== Directions for this task ==
Go through the records and report each line holding the string "display".

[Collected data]

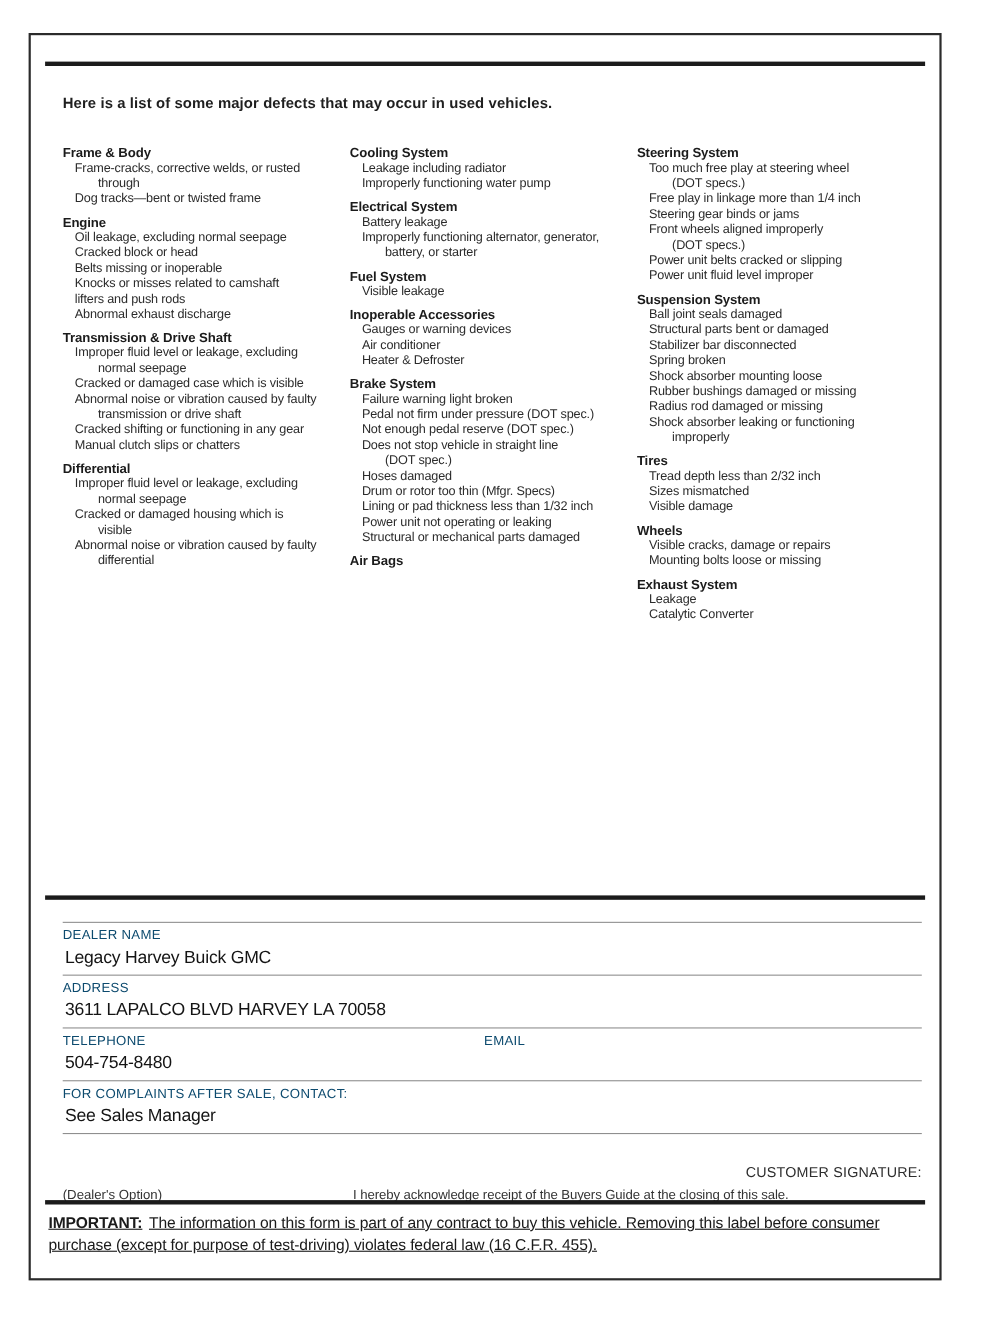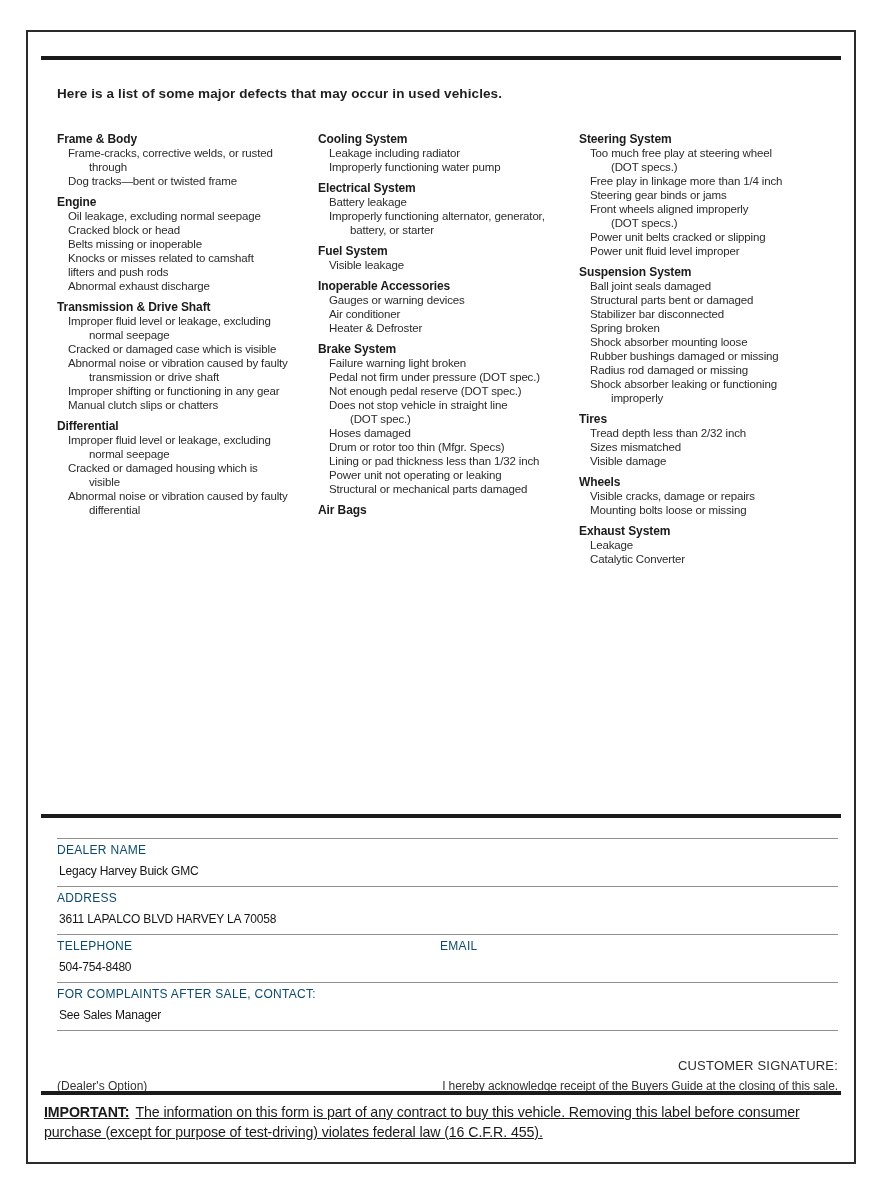--- a/index.html
+++ b/index.html
@@ -94,7 +94,7 @@
           <div class="line">Cracked or damaged case which is visible</div>
           <div class="line">Abnormal noise or vibration caused by faulty</div>
           <div class="line cont">transmission or drive shaft</div>
-          <div class="line">Improper shifting or functioning in any gear</div>
+          <div class="line">Cracked shifting or functioning in any gear</div>
           <div class="line">Manual clutch slips or chatters</div>
         </div>
         <div class="section">

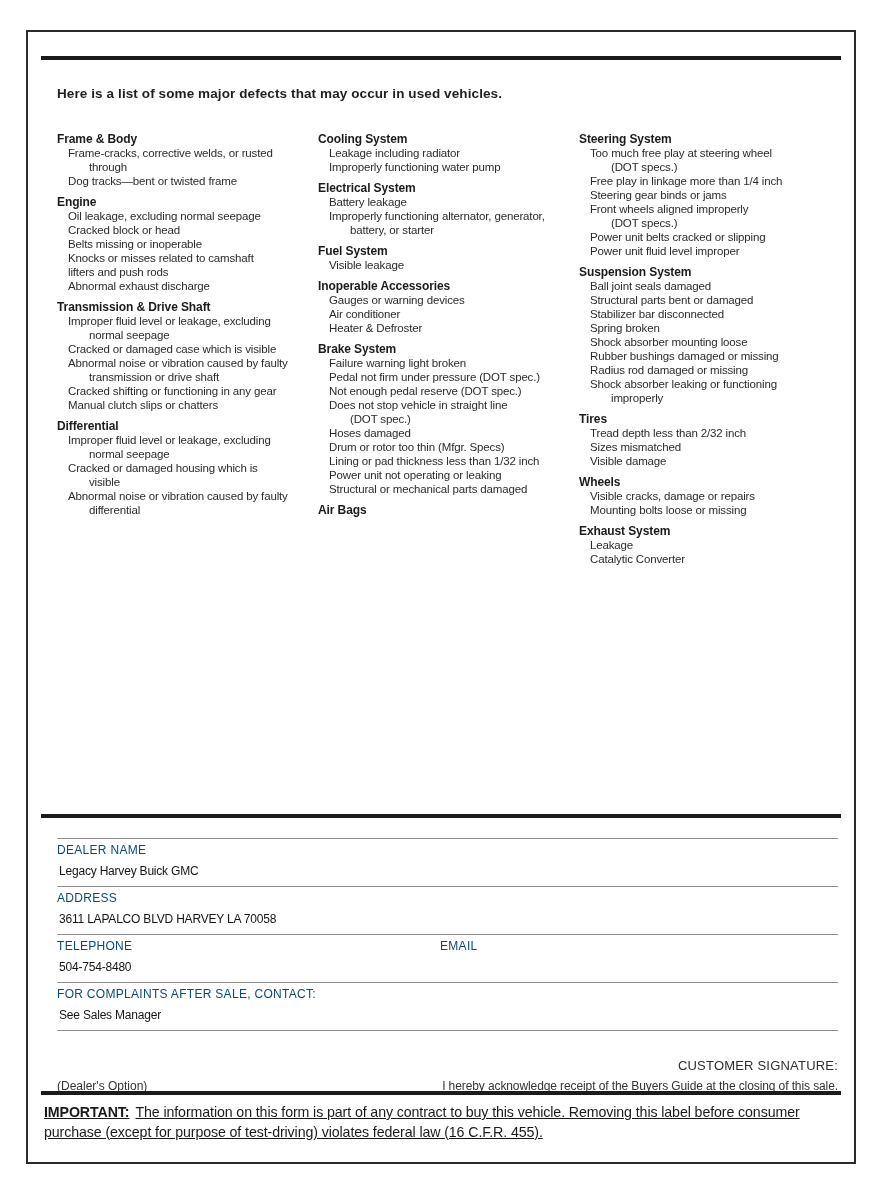--- a/index.html
+++ b/index.html
@@ -46,7 +46,7 @@
   .f-label-row{display:flex;}
   .f-label-row .email{margin-left:auto;width:398px;}
   .f-value{
-    font-size:12px;color:#141414;line-height:26px;padding:1px 0 2px 2px;
+    font-size:16px;color:#141414;line-height:26px;padding:1px 0 2px 2px;
     min-height:26px;letter-spacing:-0.2px;white-space:nowrap;
   }
   .sig-row{display:flex;align-items:flex-end;margin-top:27px;flex-direction:column;}

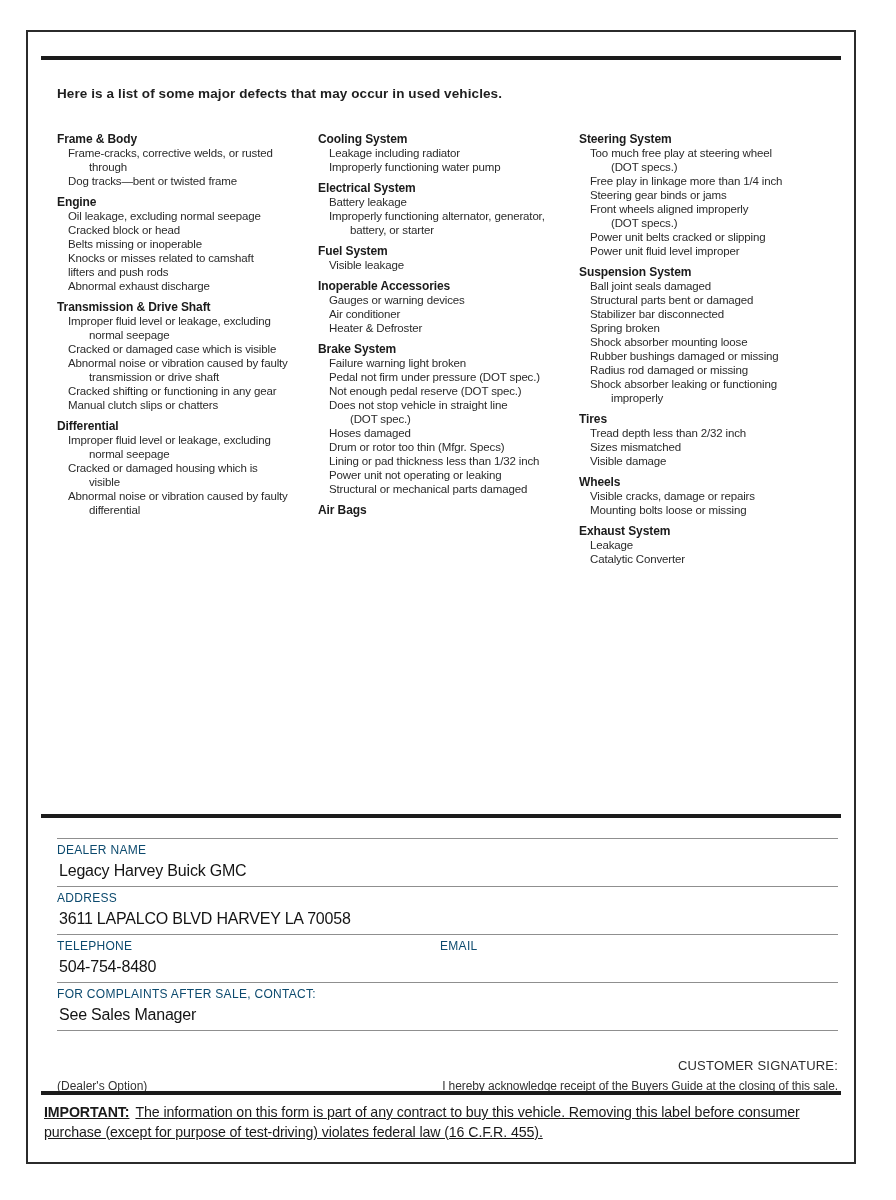--- a/index.html
+++ b/index.html
@@ -54,7 +54,7 @@
   .sig-line{flex:1;border-bottom:2px solid #a8a8a8;margin-left:7px;height:13px;}
   .sig-sub{display:flex;margin-top:4px;font-size:12px;color:#333;}
   .sig-sub .opt{width:264px;flex:0 0 264px;}
-  .sig-sub .ack{flex:1;letter-spacing:-0.1px;text-align:right;}
+  .sig-sub .ack{flex:1;letter-spacing:-0.1px;}
   
   .important{
     position:absolute;left:16px;right:15px;top:1071px;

== Exercise answer ==
   .f-label-row{display:flex;}
   .sig-row{display:flex;align-items:flex-end;margin-top:27px;flex-direction:column;}
   .sig-sub{display:flex;margin-top:4px;font-size:12px;color:#333;}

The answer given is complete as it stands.